§ **Source information**
================================

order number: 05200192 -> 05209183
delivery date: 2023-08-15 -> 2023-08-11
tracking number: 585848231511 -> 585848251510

================================

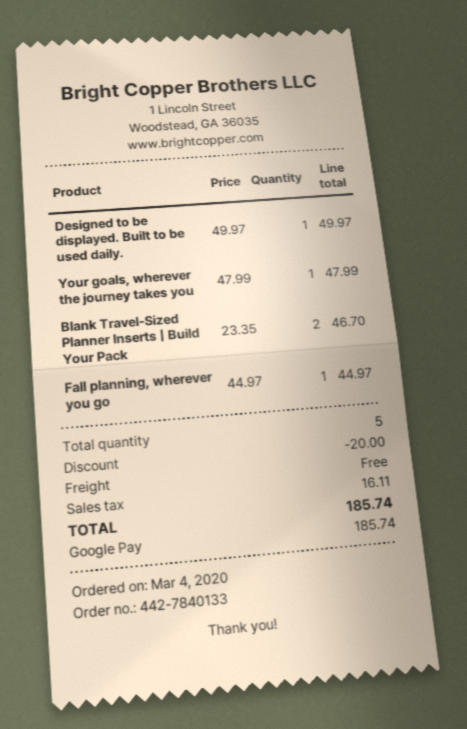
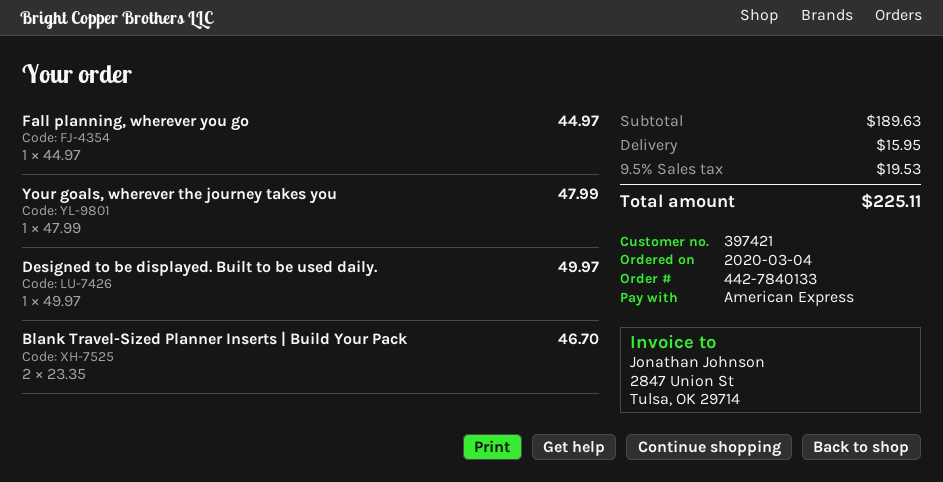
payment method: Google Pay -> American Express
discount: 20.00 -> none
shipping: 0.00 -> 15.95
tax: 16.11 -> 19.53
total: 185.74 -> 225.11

================================

§ **Work instruction**
The lines to show are those in the data above that include "number".

§ **Finished exercise**
order number: 05200192 -> 05209183
tracking number: 585848231511 -> 585848251510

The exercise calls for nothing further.